The facts before the Tax Court establish that Ol’ Larry was required to file a return for 2016. The IRS met its initial burden in this case by introducing Form 4340, Certificate of Assessments, Payments, and Other Specified Matters, for Larry’s 2016 tax year, which showed that he filed his 2016 tax return a skosh late (3-1/2 months after the extended deadline to do so, technically).[5]

Williams Yoda FailThe burden thus shifted to Larry to prove that the untimely filing was due to reasonable cause and not willful neglect.[6] Mr. Williams did not, technically, offer any “explanation” or “evidence” that would support such a conclusion.

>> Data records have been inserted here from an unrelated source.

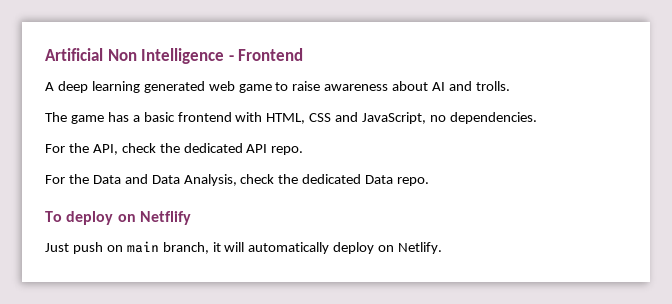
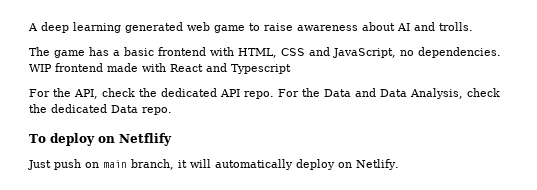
[45,48,304,64] Artificial Non Intelligence - Frontend // -> (28, 27) none
(537, 118) none -> [29,63,291,74] WIP frontend made with React and Typescript
(304, 150) // -> (274, 95) none

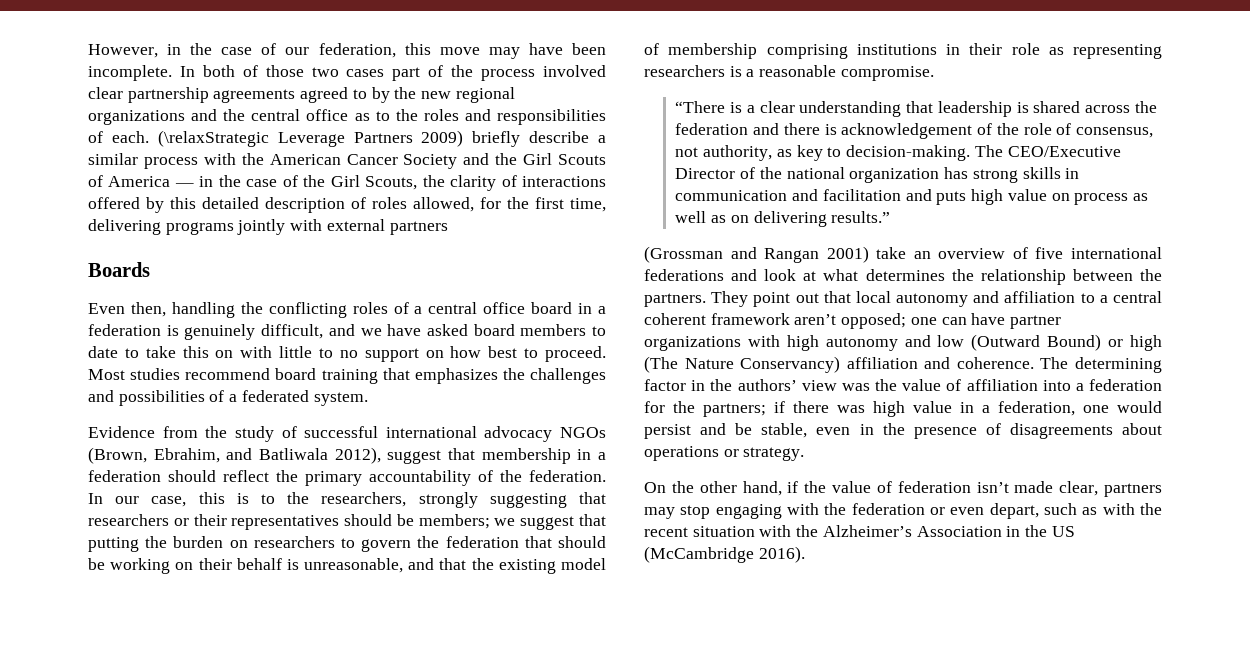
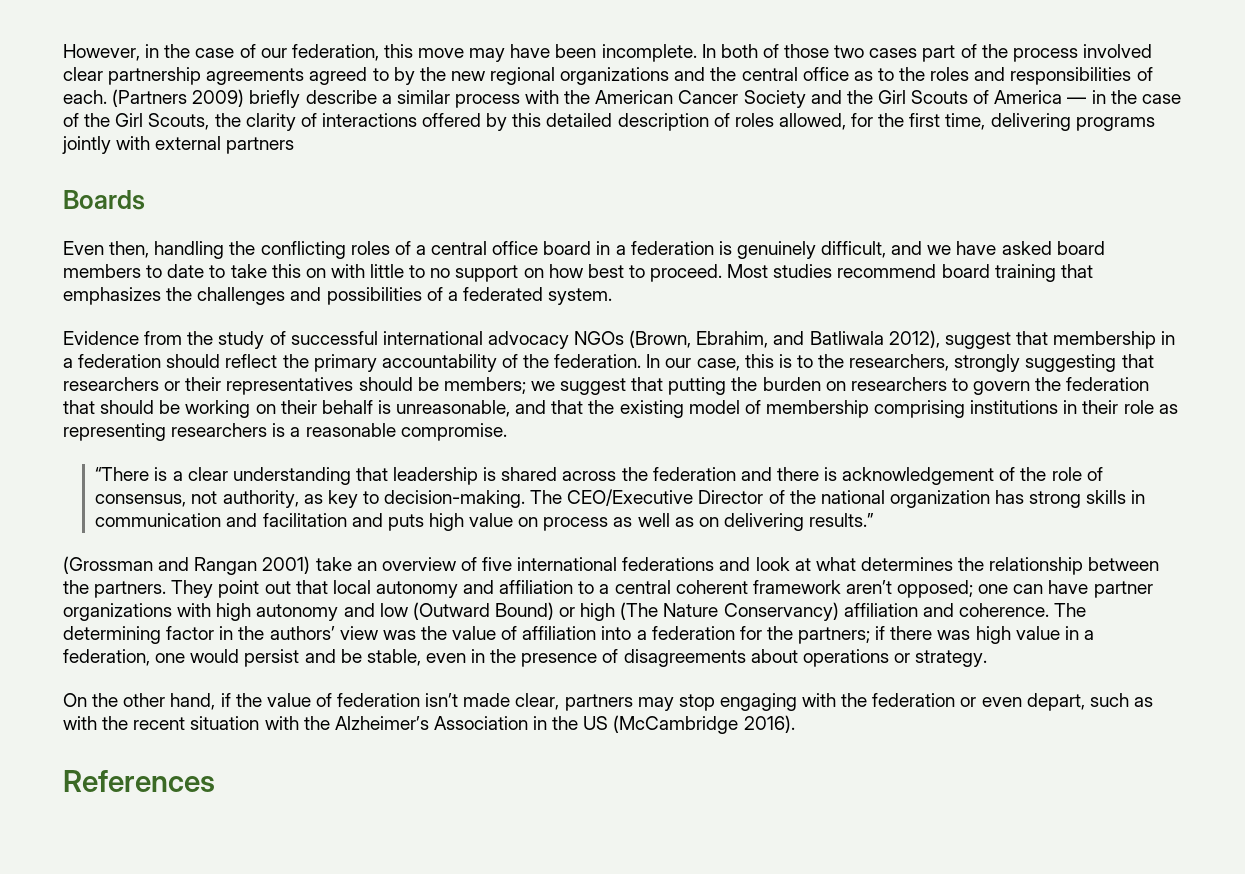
[157,130,413,147] (\relaxStrategic Leverage Partners -> [112,89,188,107] (Partners
(805, 554) none -> [63,770,215,792] // References

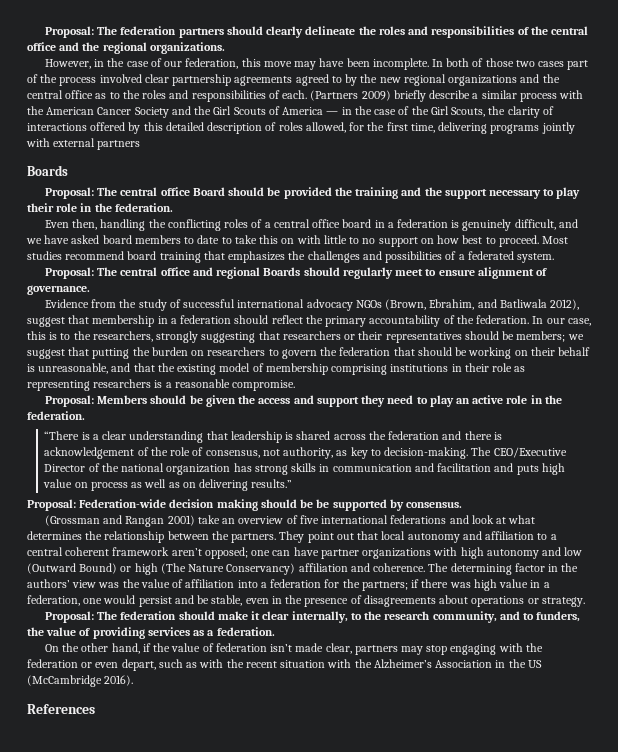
(63, 52) none -> [44,26,588,38] [27,42,225,54] Proposal: The federation partners should clearly delineate the roles and responsibilities of the central office and the regional organizations. //
(145, 200) none -> [44,187,581,199] [27,203,173,212] // Proposal: The central office Board should be provided the training and the support necessary to play their role in the federation.
(613, 296) none -> [44,267,547,279] [27,285,90,295] // Proposal: The central office and regional Boards should regularly meet to ensure alignment of governance.
(507, 432) none -> [44,395,562,407] [27,411,85,420] // Proposal: Members should be given the access and support they need to play an active role in the federation.
(875, 520) none -> [27,499,463,511] // Proposal: Federation-wide decision making should be be supported by consensus.
(988, 658) none -> [44,611,581,623] [27,627,275,639] // Proposal: The federation should make it clear internally, to the research community, and to funders, the value of providing services as a federation.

As Larry failed to meet his burden, the Tax Court held that he was liable for the failure to file penalty under IRC § 6651(a)(1).

The Penalties – Frivolity

The IRS further sought a penalty against Larry pursuant to IRC § 6673(a)(1)(B), which provides the Tax Court with the discretion to require a taxpayer to pay to the Government a penalty of up to $25,000, if and when he or she takes a “frivolous or groundless position” before the Tax Court. Although Larry repeatedly advanced frivolous and groundless positions in this case, Judge Urda (as most Tax Court judges would have, in his defense) declined to impose an IRC § 6673 penalty…at this time.

Admonishing, Larry, the Tax Court warned that it was “unlikely to be lenient going forward should he choose again to press frivolous or groundless arguments like the ones he relied upon in this case.”

Stated differently, you get a free pass to be a one-time loon in front of the Tax Court. The Tax Court judges are exceedingly forgiving of said loonage, but even their patience runs thin after a while.

Lou E Loon

(T.C. Memo. 2022-7) Williams v. Commissioner


Footnotes:
  1. Crain v. Commissioner, 737 F.2d 1417, 1417 (5th Cir. 1984); see also Wnuck v. Commissioner, 136 T.C. 498, 512 (2011).
  2. United States v. Boyle, 469 U.S. 241, 243 (1985).
  3. See IRC § 7491(c).
  4. Boyle, 469 U.S. at 245; Higbee v. Commissioner, 116 T.C. 438, 447 (2001).
  5. See Murray v. Commissioner, T.C. Memo. 2017-67, at *11.
  6. See Rule 142(a); Higbee, 116 T.C. at 446-47.